We arrive at this time of year having just recently honored our graduating seniors and retirees, and also putting the final touches on our incoming class of students and new hires to replace our handful of departing faculty and staff. This annual cycle connects two very interrelated pieces at University School of Milwaukee–the students with whom we are entrusted to educate and prepare for the future, and the adults who work tirelessly to ensure that we meet those expectations. As I reflect on this, my thinking seems to always come back to two related questions–“Is the education we are providing our students relevant for this time and this world?” and “Are we educating our students to be versatile in a world that is becoming increasingly challenging and complex?”
We are fortunate to have resources as a School– endowed through professional development funding and the generous support of our donor community– that provide opportunities for research, information- gathering, and skills development for our teachers and administrators. Through these opportunities, there has been a growing awareness that USM needs to be more than an academic institution that excels in teaching students the traditional subjects of math, science, history, English, and language. Rather, we need to augment these foundational disciplines with modern learning in the areas of innovation and entrepreneurship.
While these learning opportunities are not new to the School, there is no question that our formal commitment to them as part of the USM educational experience will require new pedagogies for our faculty to grapple with, and new spaces for these opportunities to take place. I was fortunate to be able to travel to St. Louis last summer and experience new innovation spaces at both Mary Institute and St. Louis Country Day School (MICDS) and John Burroughs School, and also explore the new spaces at Francis Parker School in San Diego, all independent schools with which we benchmark. The doors that have been opened for students and alumni at those schools as a result of the schools’ commitments to innovation and entrepreneurship were nothing short of amazing.
There will be many opportunities and challenges as we make thoughtful choices about how we will inculcate this curriculum into our already full schedule of traditional teaching and learning. We will be reconsidering not only what we teach, but also how we teach. We will undoubtedly move toward more of an interdisciplinary curriculum as we continue to recognize the necessity for students to learn across boundaries. This will be done with intention as we blend not only the traditional areas of study but also those in the innovation and entrepreneurship arenas, all while enhancing our emphasis on skills-based education, character development, and meta-learning–the awareness of one’s own learning and cognitive abilities.

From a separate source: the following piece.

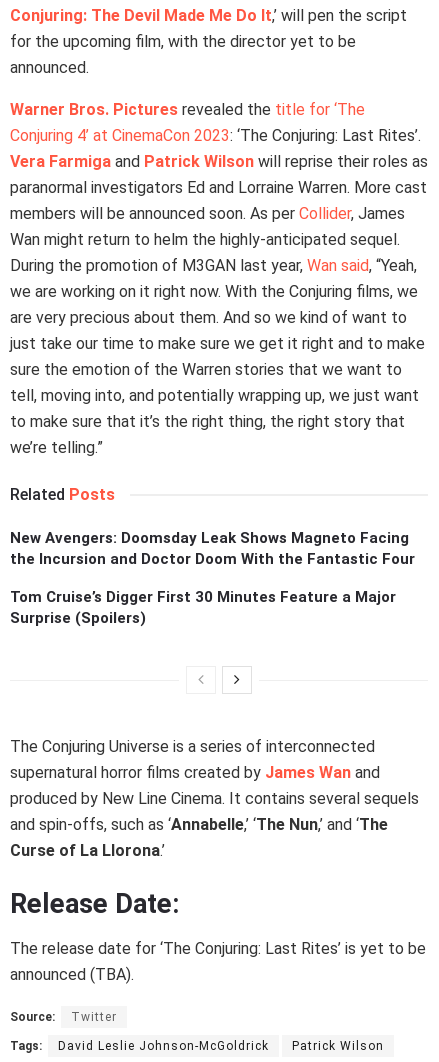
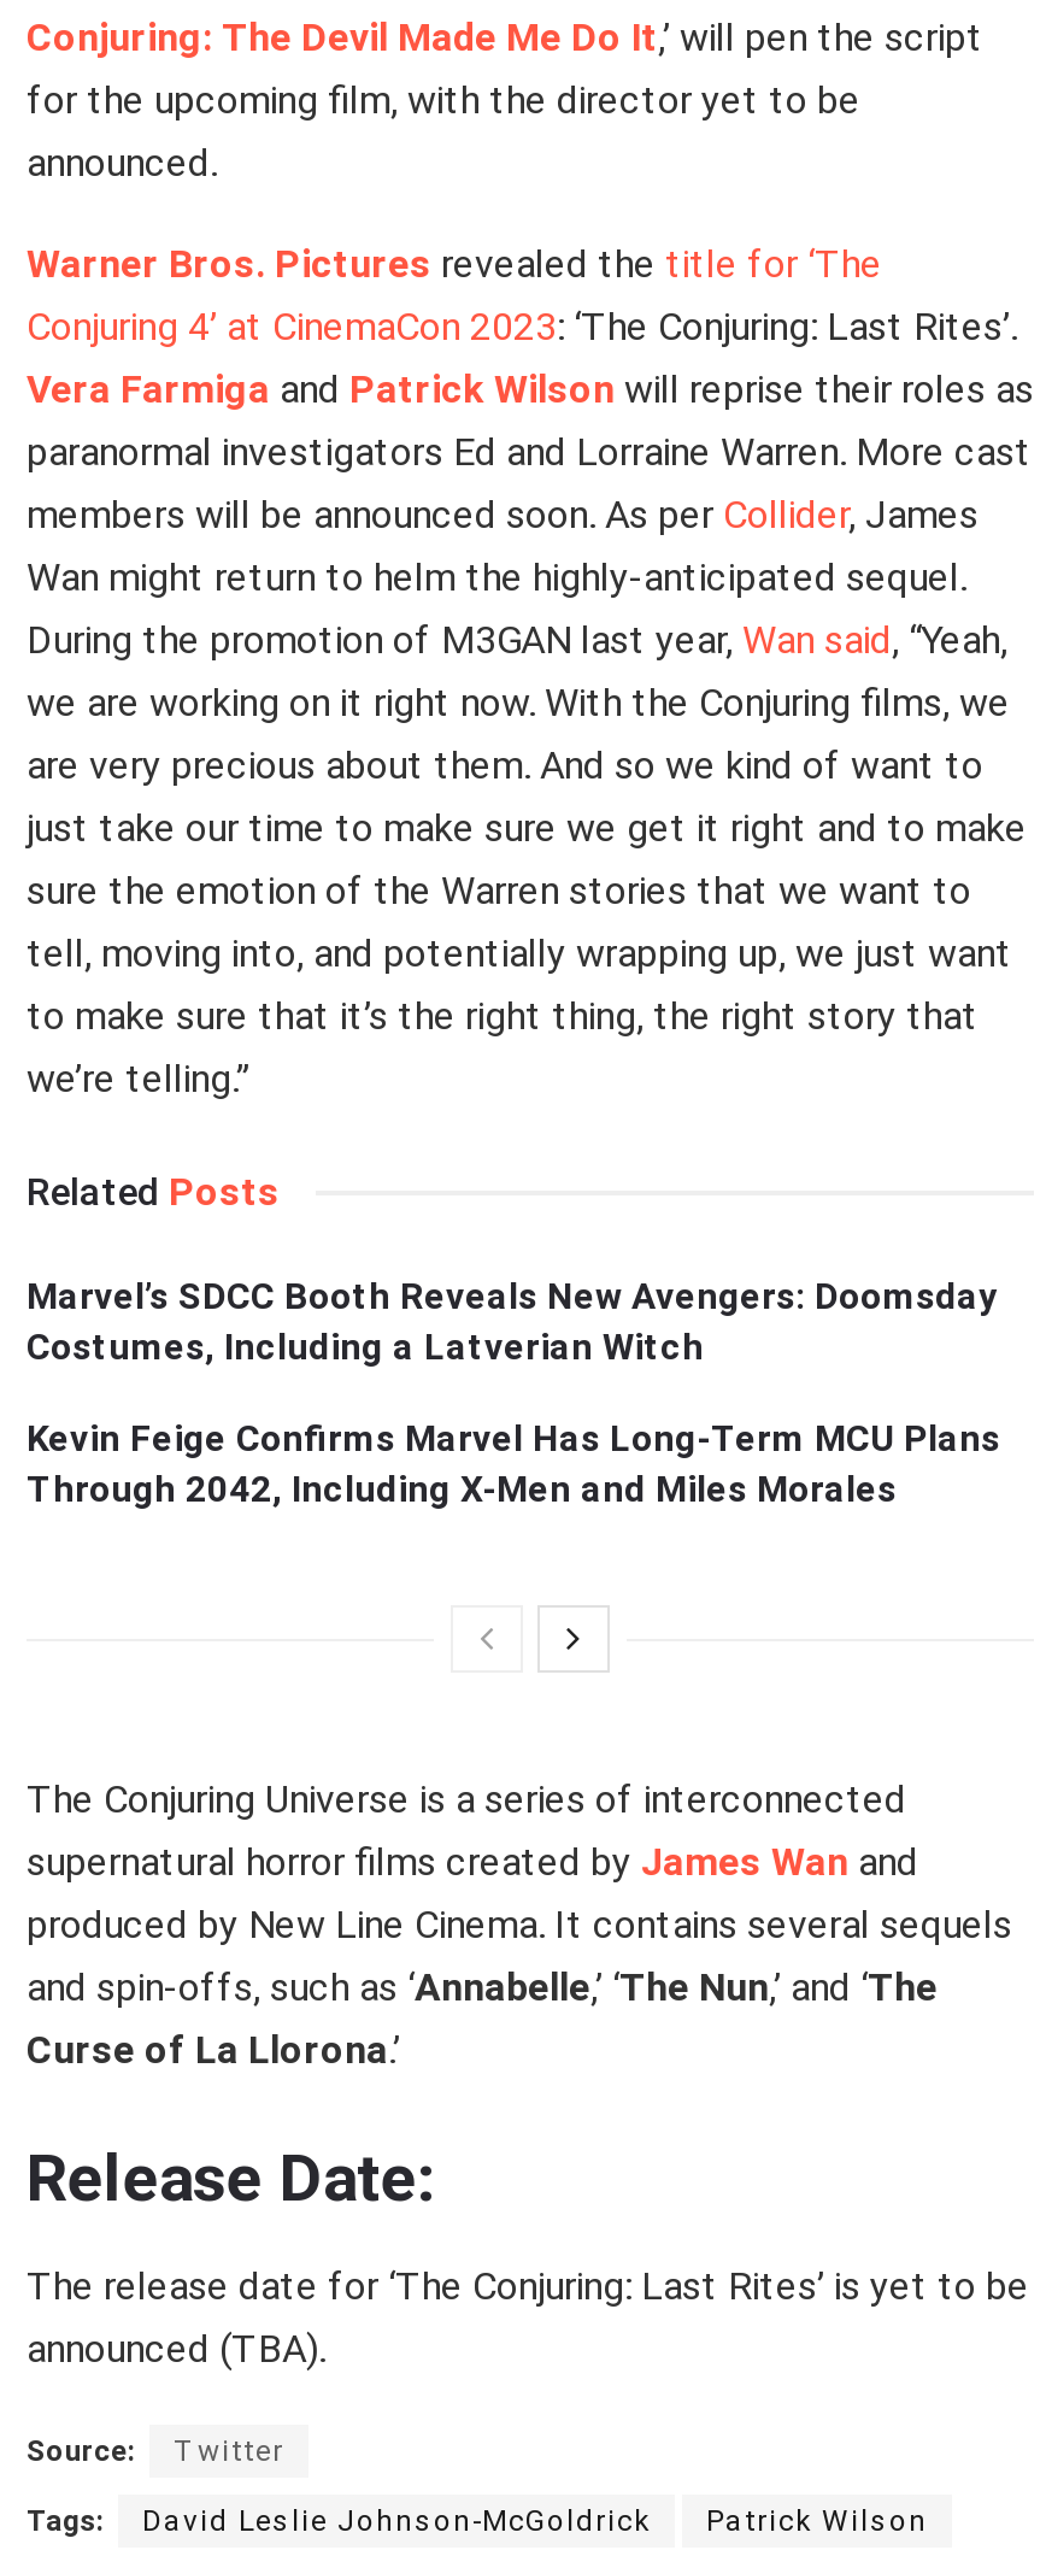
[10,528,415,568] New Avengers: Doomsday Leak Shows Magneto Facing | the Incursion and Doctor Doom With the Fantastic Four -> [27,1274,998,1368] Marvel’s SDCC Booth Reveals New Avengers: Doomsday | Costumes, Including a Latverian Witch
[10,588,396,626] Tom Cruise’s Digger First 30 Minutes Feature a Major | Surprise (Spoilers) -> [27,1416,1000,1510] Kevin Feige Confirms Marvel Has Long-Term MCU Plans | Through 2042, Including X-Men and Miles Morales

So, now we are faced with the challenge of making it all work together. I am convinced that our faculty will make this happen. They have shown a propensity for the ability to interact, challenge, and influence each other and our programming through discourse, learning, and flexibility. They have proven their ability to change and embrace new ideas, programs, and techniques–thoughtfully–with balance and caution. Independent schools are ideal environments for this type of challenge. We possess an inherent plasticity that allows us to make the changes and evolve appropriately and quickly, as necessary. USM will undoubtedly continue in its role a leader amongst all schools in the area of innovation as we address this important inflection point in the history of education. It is truly an exciting time to be an educator, and USM is a forward-thinking school that inspires us to be our very best, as we inspire our students to do the same.